Domenica 14 luglio inizia la marcia su Roma. Quella di don Pascal Vésin, che – incurante delle assonanze fasciste – ha chiamato proprio così, «Marche sur Rome» la sua discesa a Roma dall’Alta Savoia. Il parroco – ormai ex parroco – parte da Mégève alle otto del mattino di domenica, accompagnato da un manipolo di sostenitori, e conta di raggiungere Roma a piedi in quaranta giorni.
Chiederà di essere ricevuto da Papa Francesco, e spera comunque di essere notato dai giornalisti italiani.
Chi è don Vésin? Perché è stato allontanato dalla sua parrocchia, e perché protesta? La storia è semplice.

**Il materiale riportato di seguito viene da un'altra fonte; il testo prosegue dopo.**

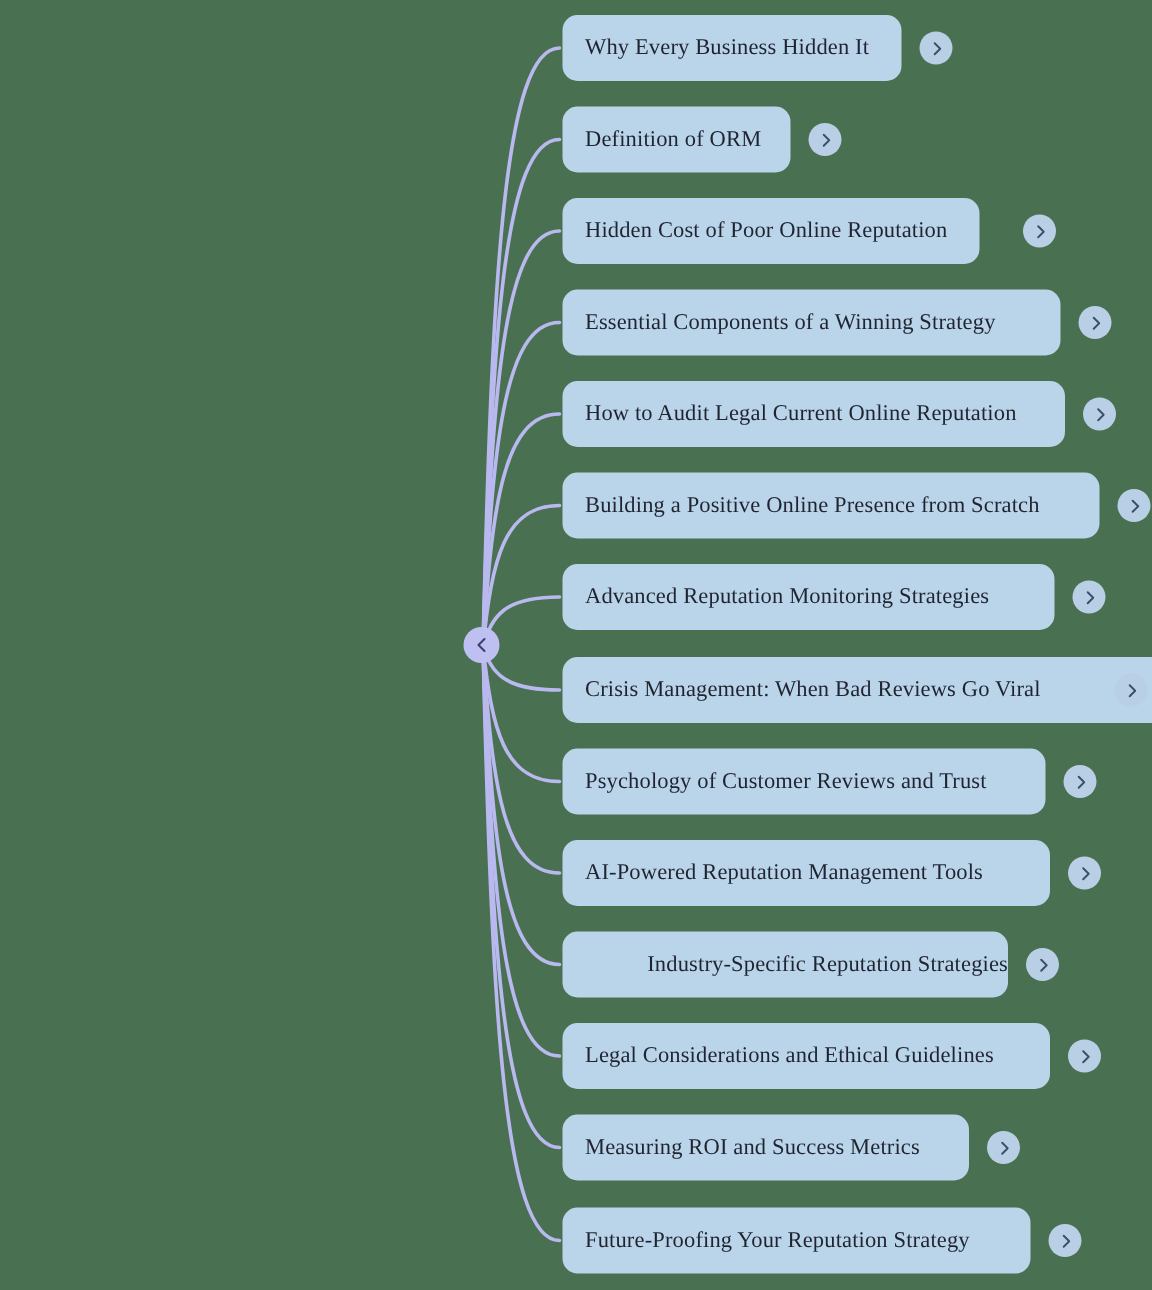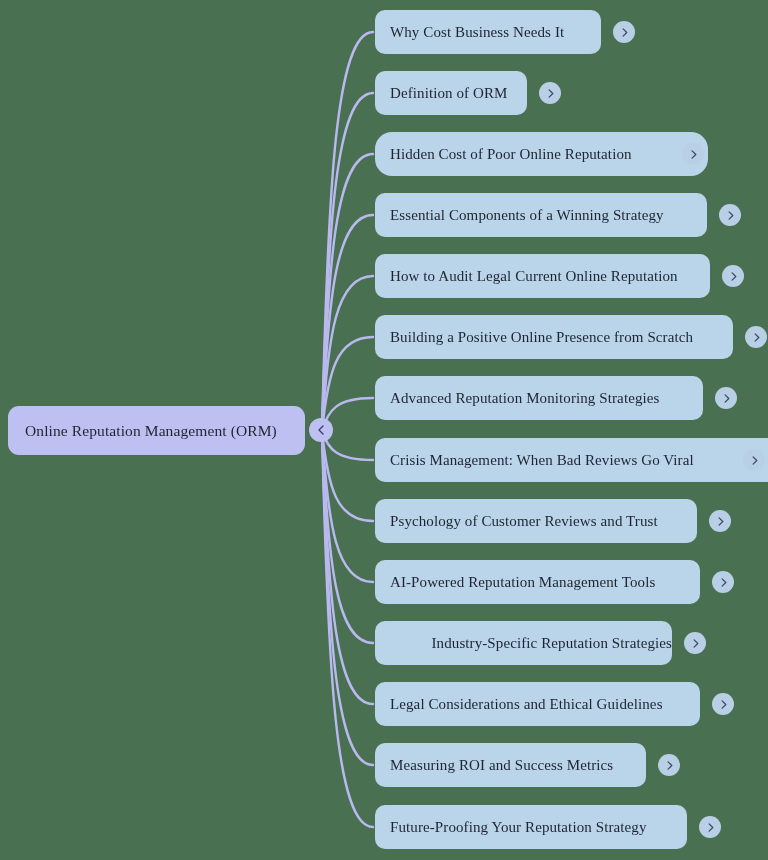--- a/index.html
+++ b/index.html
@@ -128,7 +128,7 @@
 
   <div id="children-container">
       <div class="node child-node" style="top: 10px; width: 226px;">
-        <span class="node-label">Why Cost Business Needs It</span>
+        <span class="node-label">Why Every Business Hidden It</span>
       </div>
       <div class="toggle" style="left: 613px; top: 21px;">
         <svg width="11" height="11" viewBox="0 0 12 12">

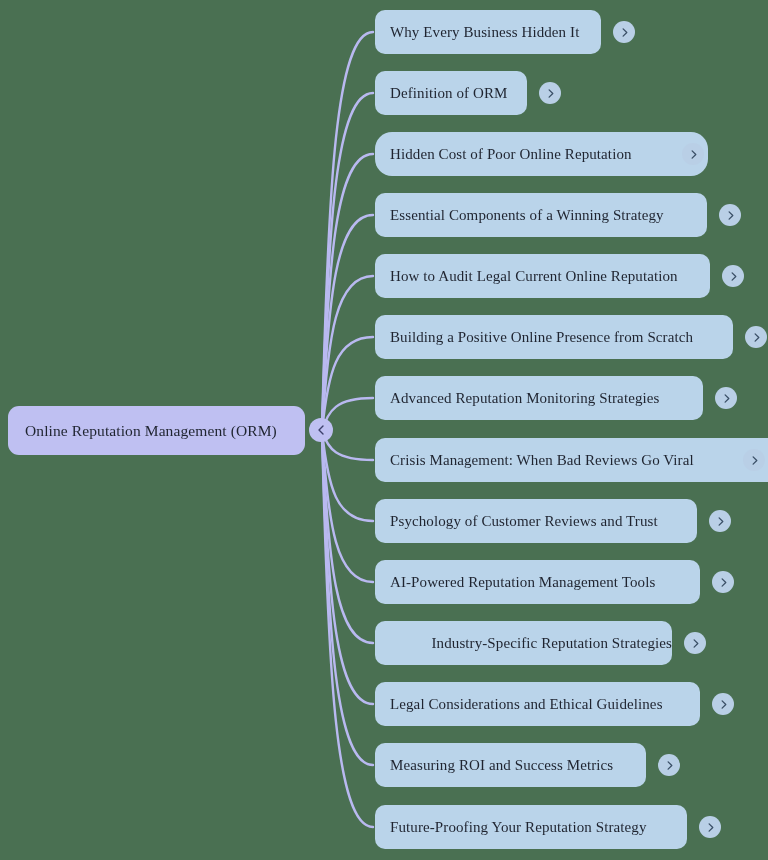--- a/index.html
+++ b/index.html
@@ -143,7 +143,7 @@
           <path d="M4.5 2 L8.5 6 L4.5 10" fill="none" stroke="#3a4f66" stroke-width="1.4" stroke-linecap="round" stroke-linejoin="round"></path>
         </svg>
       </div>
-      <div class="node child-node" style="top: 132px; width: 333px; border-radius: 17px;">
+      <div class="node child-node" style="top: 132px; width: 278px;">
         <span class="node-label">Hidden Cost of Poor Online Reputation</span>
       </div>
       <div class="toggle" style="left: 682px; top: 143px;">

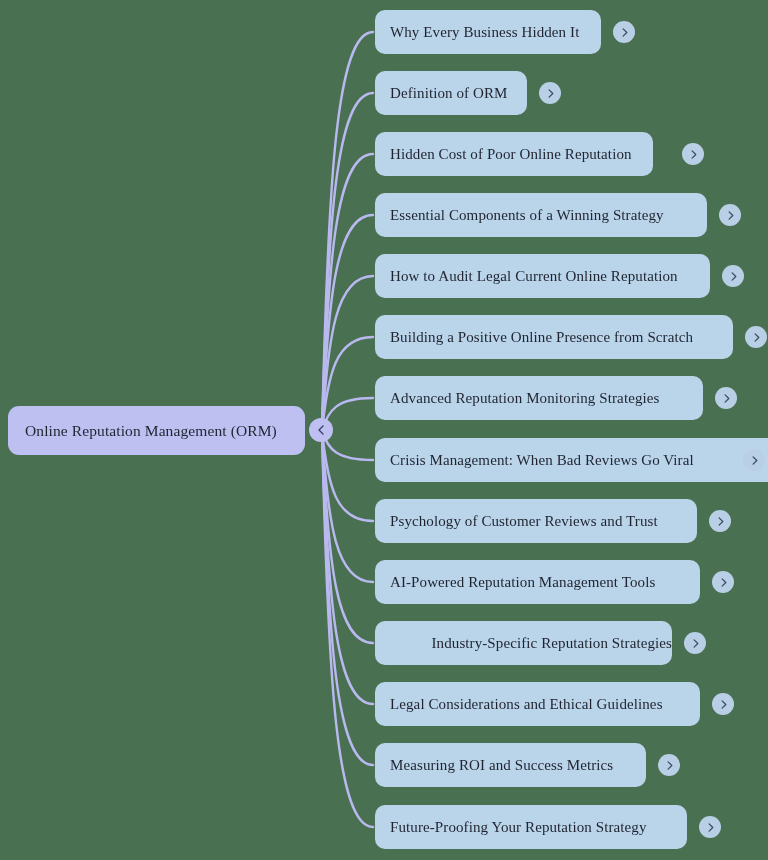--- a/index.html
+++ b/index.html
@@ -116,9 +116,6 @@
       <path d="M322 431 C328 676.52, 336 827, 373 827" fill="none" stroke="#b9b9f0" stroke-width="2.4" stroke-linecap="round"></path>
     </svg>
 
-  <div class="node root-node">
-    <span class="node-label">Online Reputation Management (ORM)</span>
-  </div>
 
   <div class="toggle root-toggle">
     <svg width="12" height="12" viewBox="0 0 12 12">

Nel 2001 il sacerdote della Diocesi di Annecy, ordinato nel 1996, è iniziato alla massoneria nel Grande Oriente di Francia.
Notiamo che il Grande Oriente, oltre a essere l’obbedienza massonica francese più grande, è anche la più anticattolica. Don Vésin, che aveva espresso simpatie per la massoneria, era stato avvicinato dalla Gran Loggia Nazionale di Francia – la branca più «spiritualista» e meno anticlericale – ma alla fine aveva scelto il Grande Oriente. Il segreto era un po’ di Pulcinella, perché nella zona l’appartenenza massonica del parroco di Mégève era ben nota.
Nel 2010 – nove anni dopo la sua affiliazione alla massoneria – don Vésin è finalmente convocato dal suo vescovo, mons. Yves Bouvineau, allertato – nero su bianco – da una lettera anonima. «Non sono massone, sono calunnie», afferma il sacerdote.
Che però nel 2011 incorre in un infortunio: la sua loggia fa girare un volantino dove annuncia una «tenuta», cioè una conferenza massonica, di don Vésin, precisando che si esprimerà «nella sua qualità di massone». Riconvocato dal vescovo, questa volta ammette tutto. Gli è concesso un periodo di meditazione, perché possa scegliere fra la loggia e la Chiesa, mentre il vescovo segnala il caso alla Congregazione per la dottrina della fede.